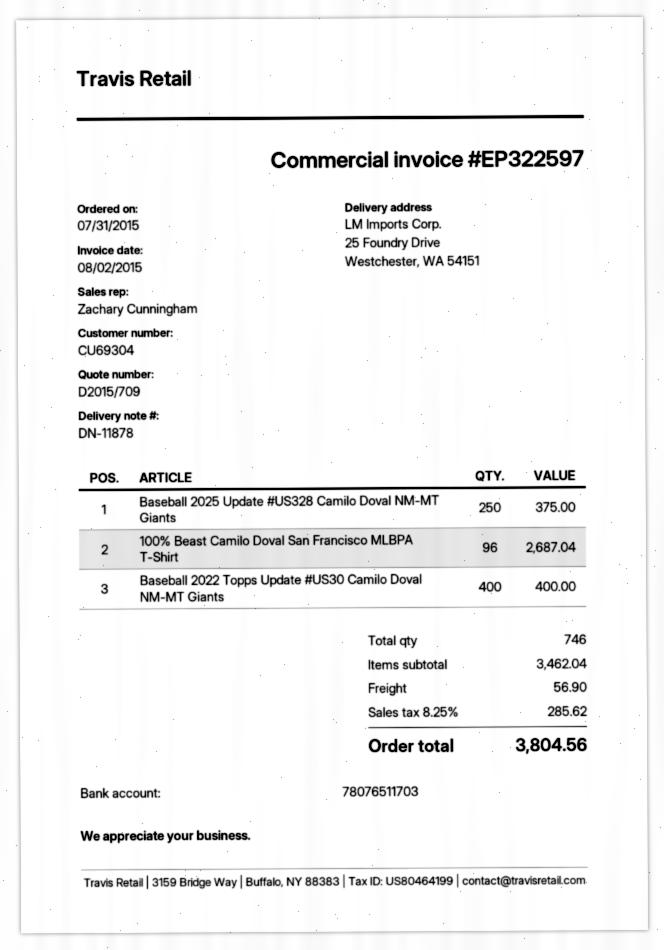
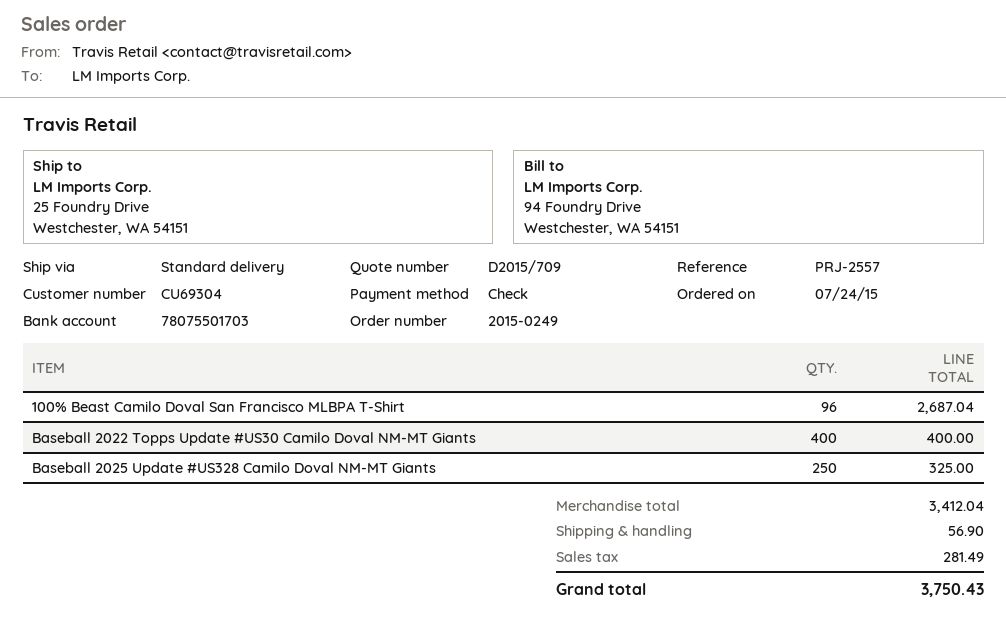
order date: 2015-07-31 -> 2015-07-24
bank account: 78076511703 -> 78075501703
Baseball 2025 Update #US328 Camilo Doval NM-MT Giants: 250 for 375.00 -> 250 for 325.00
subtotal: 3462.04 -> 3412.04
tax: 285.62 -> 281.49
total: 3804.56 -> 3750.43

Task instructions:
Starting at the line that contains "Baseball 2025 Update", retype each remaining line of the records exactly; that line and the last line are both included.

Reply to the task:
Baseball 2025 Update #US328 Camilo Doval NM-MT Giants: 250 for 375.00 -> 250 for 325.00
subtotal: 3462.04 -> 3412.04
tax: 285.62 -> 281.49
total: 3804.56 -> 3750.43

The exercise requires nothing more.